▶ **Description of the task**: Reproduce every record below exactly as written, but leave out any pictures.

::: Exercise data :::

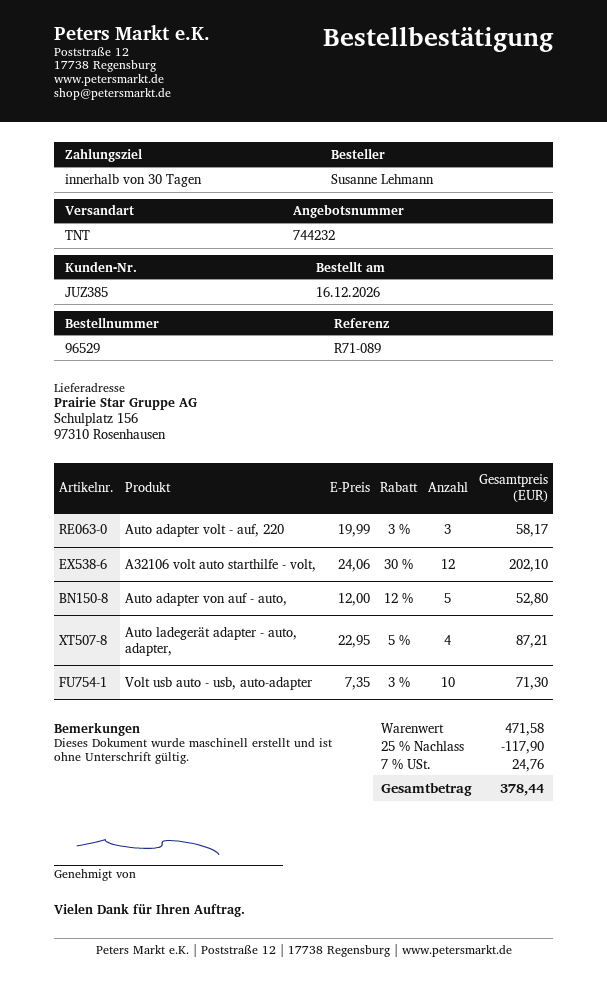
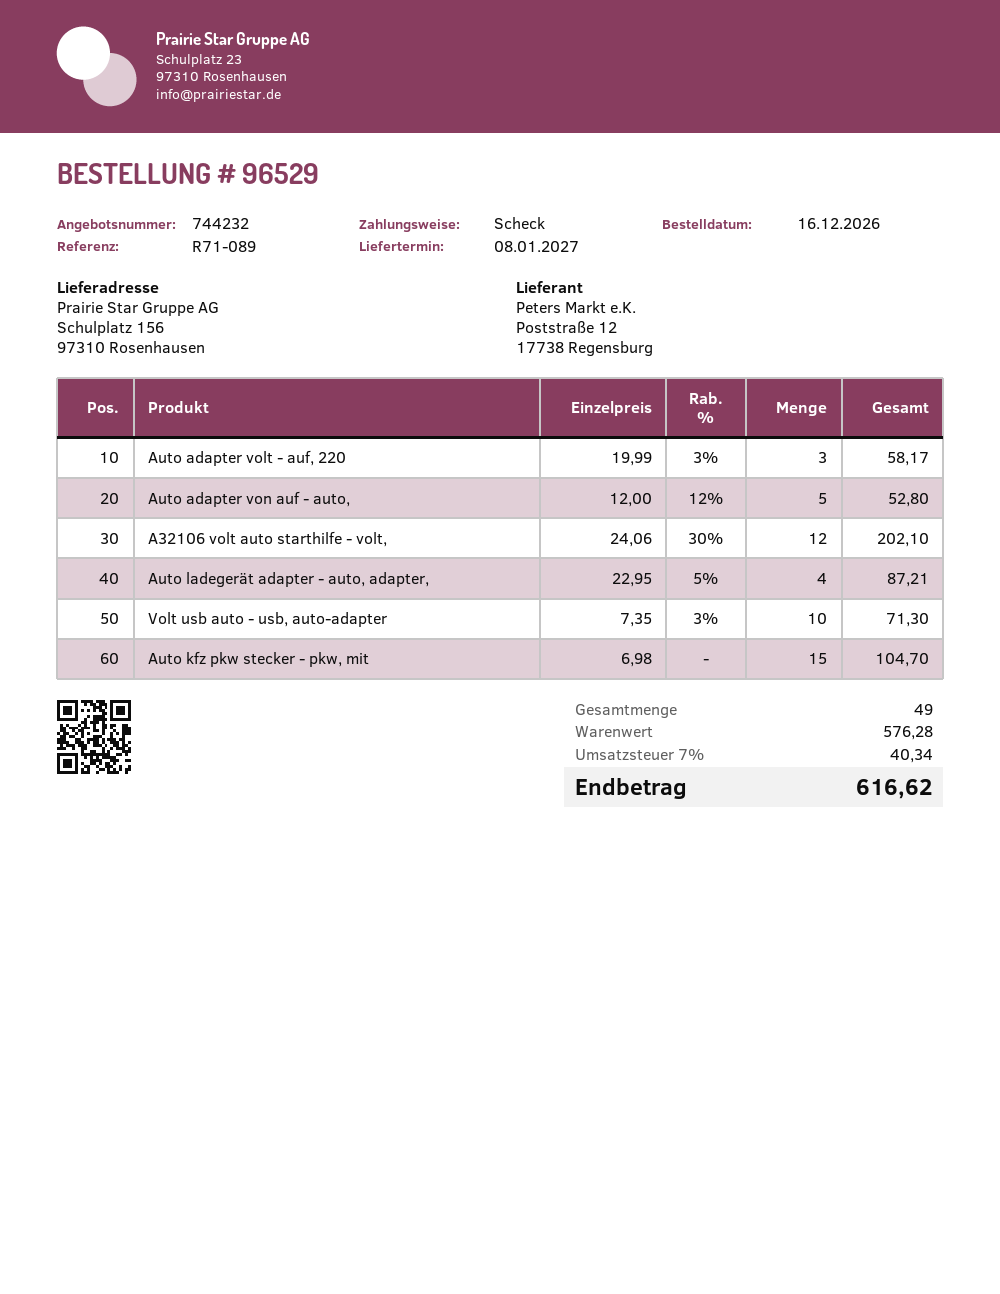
Auto kfz pkw stecker - pkw, mit: none -> 15 x 6.98 = 104.70
subtotal: 471.58 -> 576.28
discount: 25% = 117.90 -> none
tax: 7% = 24.76 -> 7% = 40.34
total: 378.44 -> 616.62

:::

▶ **Answer section**:
Auto kfz pkw stecker - pkw, mit: none -> 15 x 6.98 = 104.70
subtotal: 471.58 -> 576.28
discount: 25% = 117.90 -> none
tax: 7% = 24.76 -> 7% = 40.34
total: 378.44 -> 616.62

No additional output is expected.